Quarta-feira, 18 de março de 2026
Polícia

Justiça Militar decreta prisão preventiva do tenente-coronel Geraldo Neto por feminicídio

Oficial foi detido após indícios de crime e tentativa de manipulação das provas.

Por Fabrício Freitas
18/03/2026 às 15h38

Decisão judicial ressalta risco à investigação e hierarquia na Polícia Militar. / Foto: Reprodução

O tenente-coronel da Polícia Militar, Geraldo Leite Rosa Neto, foi preso preventivamente nesta terça-feira (18), em São Paulo, por decisão da 5ª Auditoria Militar do Tribunal de Justiça Militar (TJM). Ele é investigado pela morte da esposa, a policial Gisele Alves Santana, ocorrida em fevereiro, no bairro do Brás.

A prisão atende a pedidos da Corregedoria da PM e do Ministério Público de São Paulo (MPSP). A Justiça apontou indícios de feminicídio, tentativa de destruição de provas e risco à investigação.

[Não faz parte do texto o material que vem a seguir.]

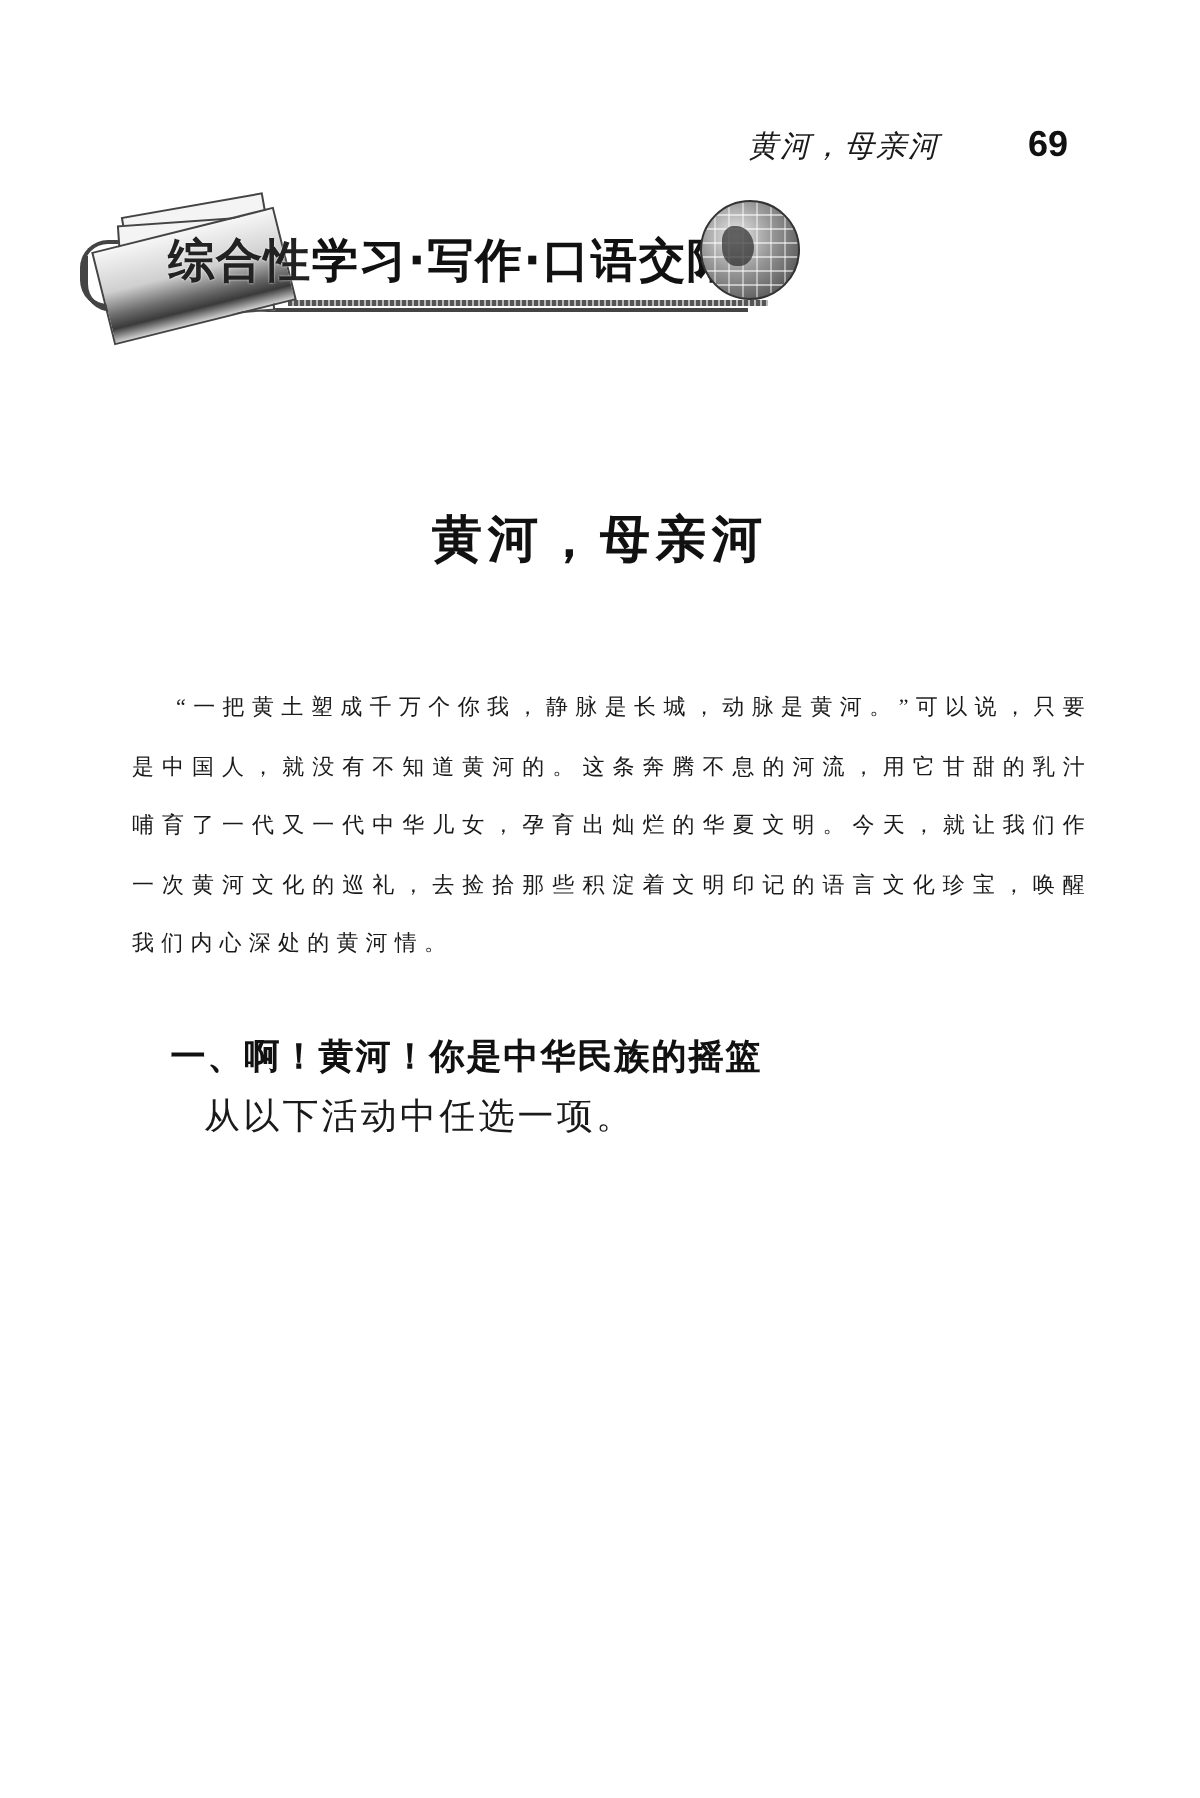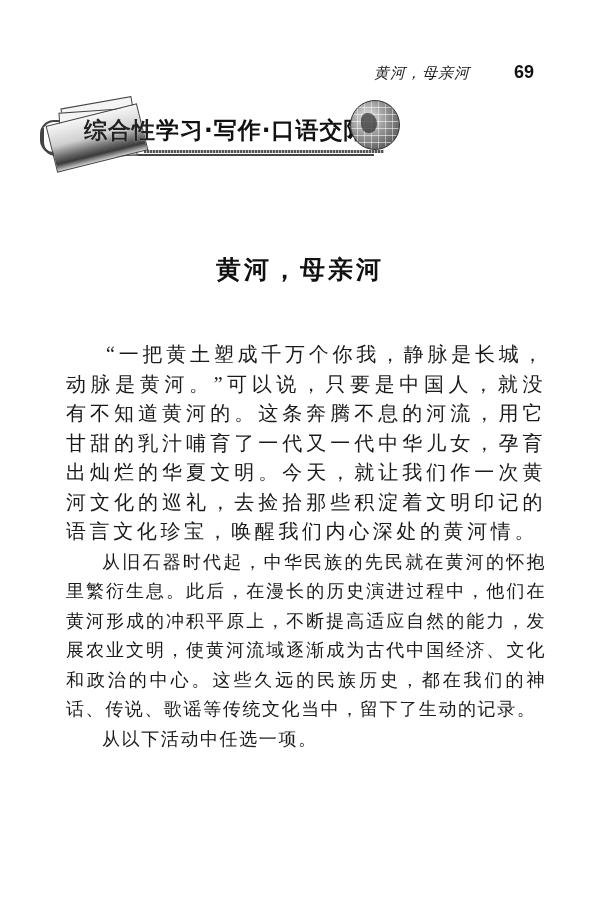"“一把黄土塑成千万个你我，静脉是长城，动脉是黄河。”可以说，只要是中国人，就没有" .para { font-size: 20px -> 11px }
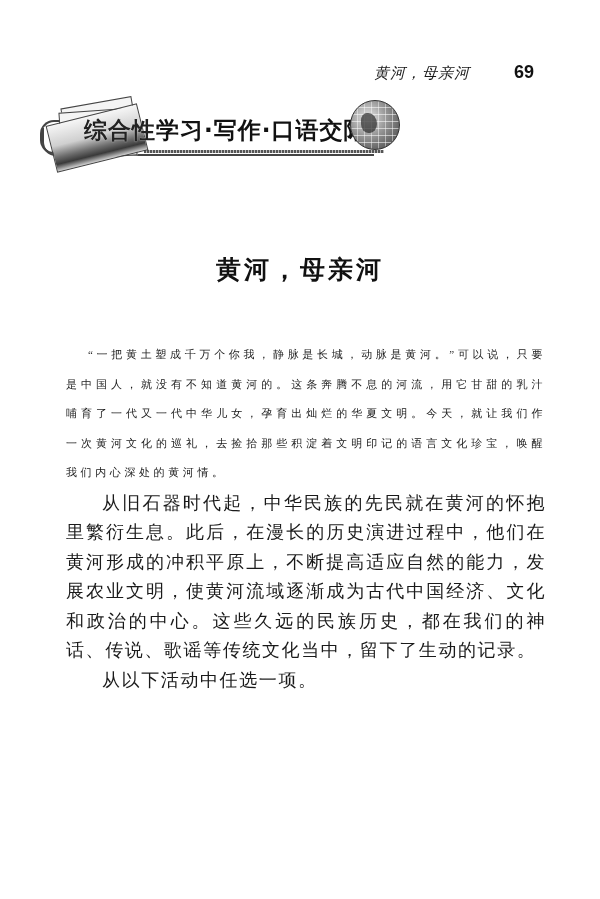"一、啊！黄河！你是中华民族的摇篮" h2.section-heading { html: none -> <h2>一、啊！黄河！你是中华民族的摇篮</h2> }
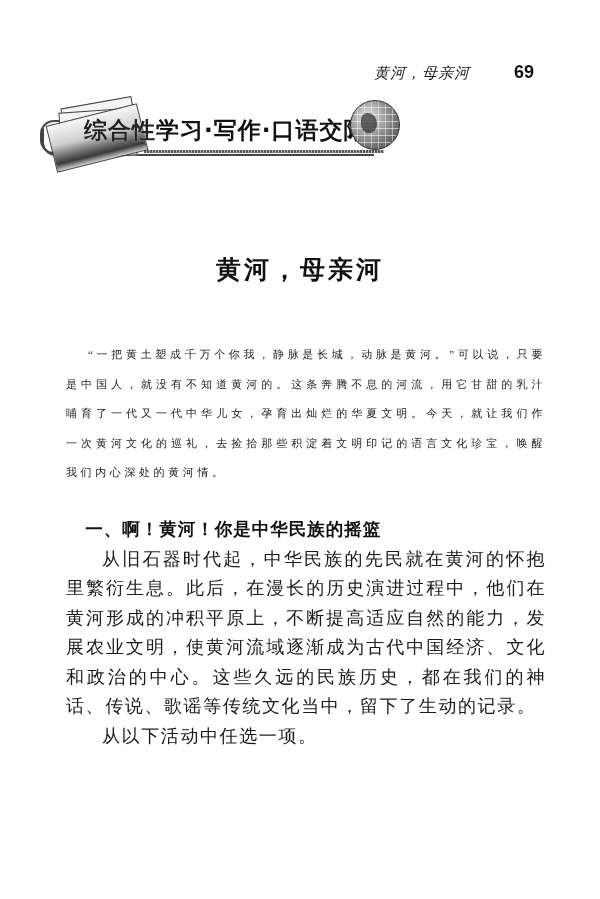"从旧石器时代起，中华民族的先民就在黄河的怀抱里繁衍生息。此后，在漫长的历史演进过" p.para { html: <p>从旧石器时代起，中华民族的先民就在黄河的怀抱里繁衍生息。此后，在漫长的历史演进过程中，他们在黄河形成的冲积平原上，不断提高适应自然的能力，发展农业文明，使黄河流域逐渐成为古代中国经济、文化和政治的中心。这些久远的民族历史，都在我们的神话、传说、歌谣等传统文化当中，留下了生动的记录。</p> -> none }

Laudos periciais contradizem a versão inicial de suicídio apresentada pelo oficial. Exames identificaram sinais de luta corporal e padrões de sangue incompatíveis com disparo autoinfligido.

Perícias também encontraram vestígios de sangue em roupas e superfícies, além de inconsistências no relato sobre o contato com a vítima. O intervalo entre o disparo e o pedido de socorro também é alvo de questionamento.

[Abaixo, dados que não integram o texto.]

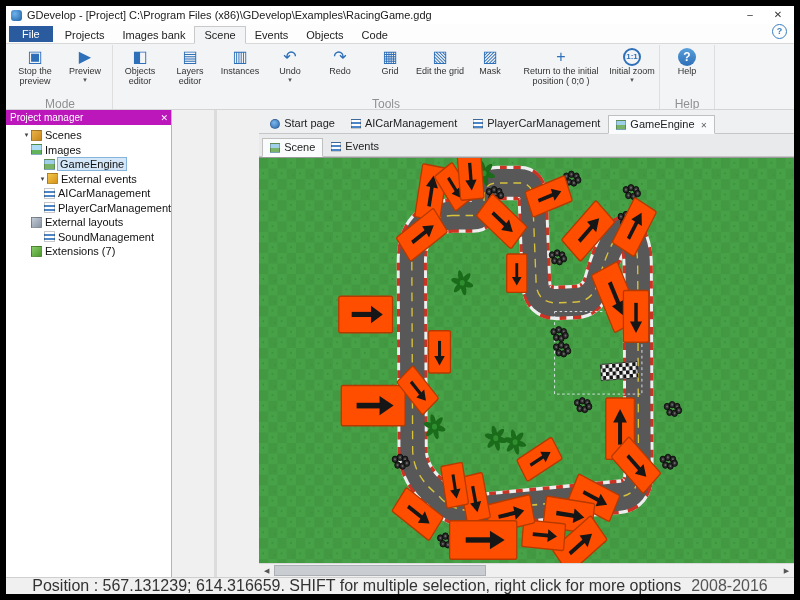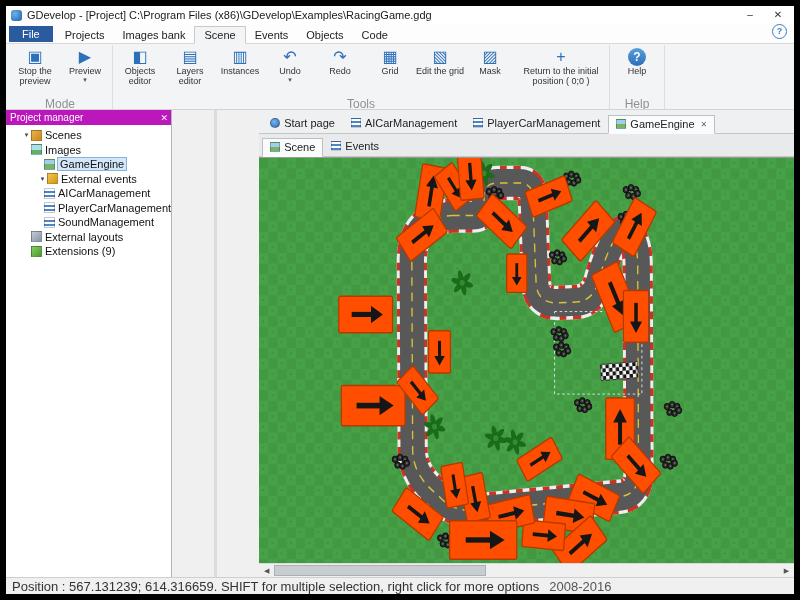"1:1" div.rbtn { html: none -> <div> <span>1:1</span> <span>Initial zoom</span> <span>▾</span> </div> }
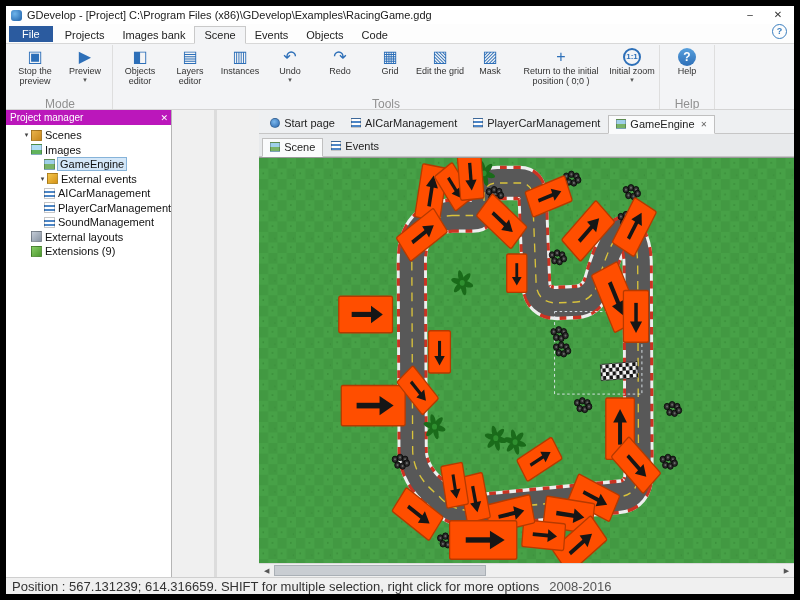"Start page" .dtab { align-items: center -> flex-end }
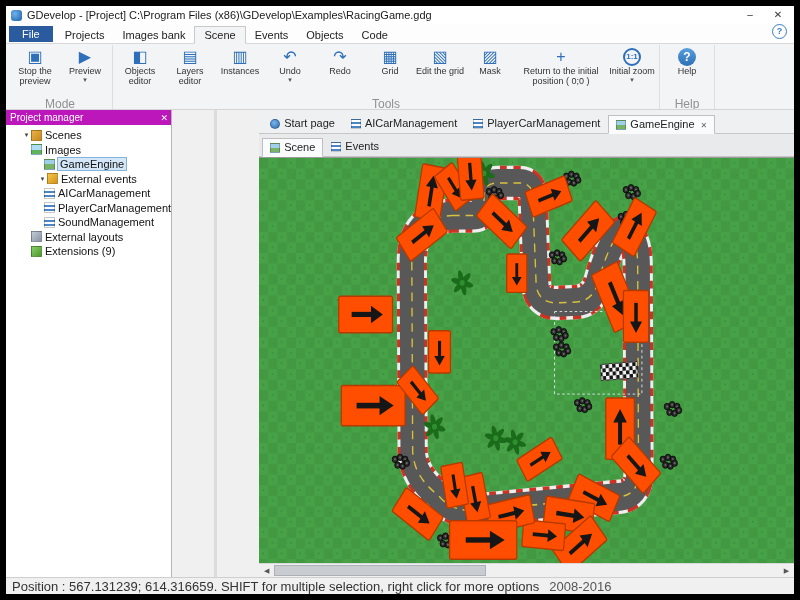"SoundManagement" div.trow { order: before "External layouts" -> after "External layouts" }
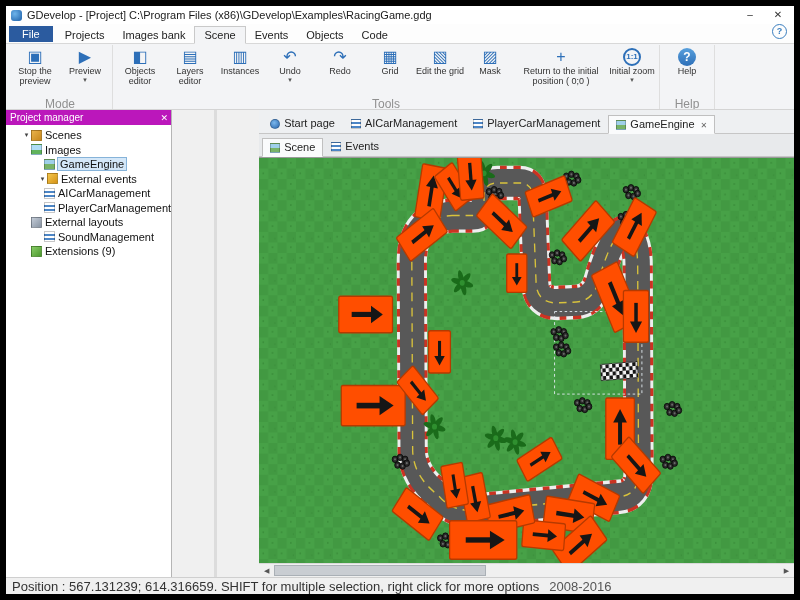"Extensions (9)" span.tlabel { text: 9 -> 7 }
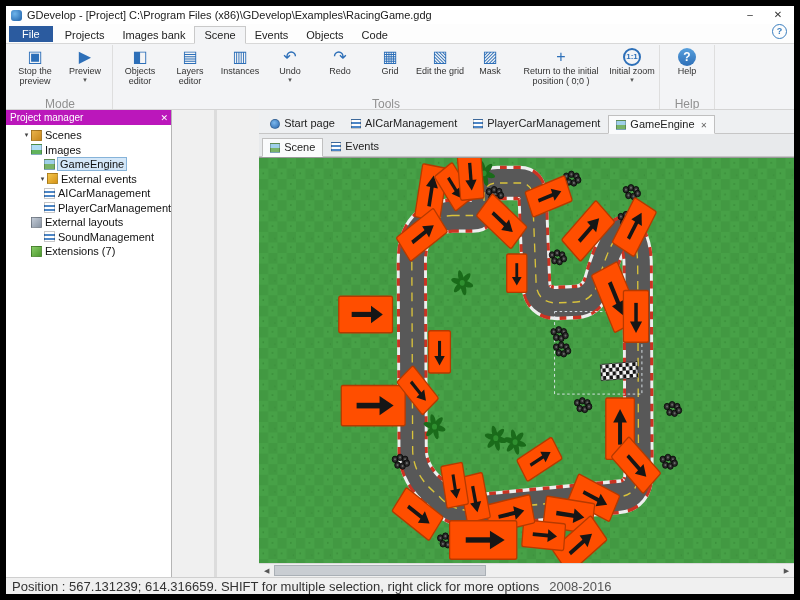"Position : 567.131239; 614.316659. SHIFT" .statusbar { font-size: 13px -> 16px; justify-content: flex-start -> center }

Contexto do uso da justiça militar e implicações institucionais

A decisão judicial indica que o oficial teria usado a posição hierárquica para interferir no local do crime e influenciar testemunhas. A vítima era subordinada do tenente-coronel.

Há ainda suspeita de tentativa de eliminação de provas, incluindo banho logo após o ocorrido, o que pode ter comprometido a coleta de resíduos.

O caso levanta questionamentos sobre conduta de oficiais e impacto na credibilidade da corporação.

Próximos passos no processo judicial e investigação complementar

A prisão preventiva abre nova etapa da investigação, com apreensão de dispositivos e autorização para quebra de sigilos.

A apuração envolve a Polícia Civil e pode resultar em responsabilização por feminicídio e fraude processual.

O caso segue sob investigação e deve ter novos desdobramentos nos próximos dias.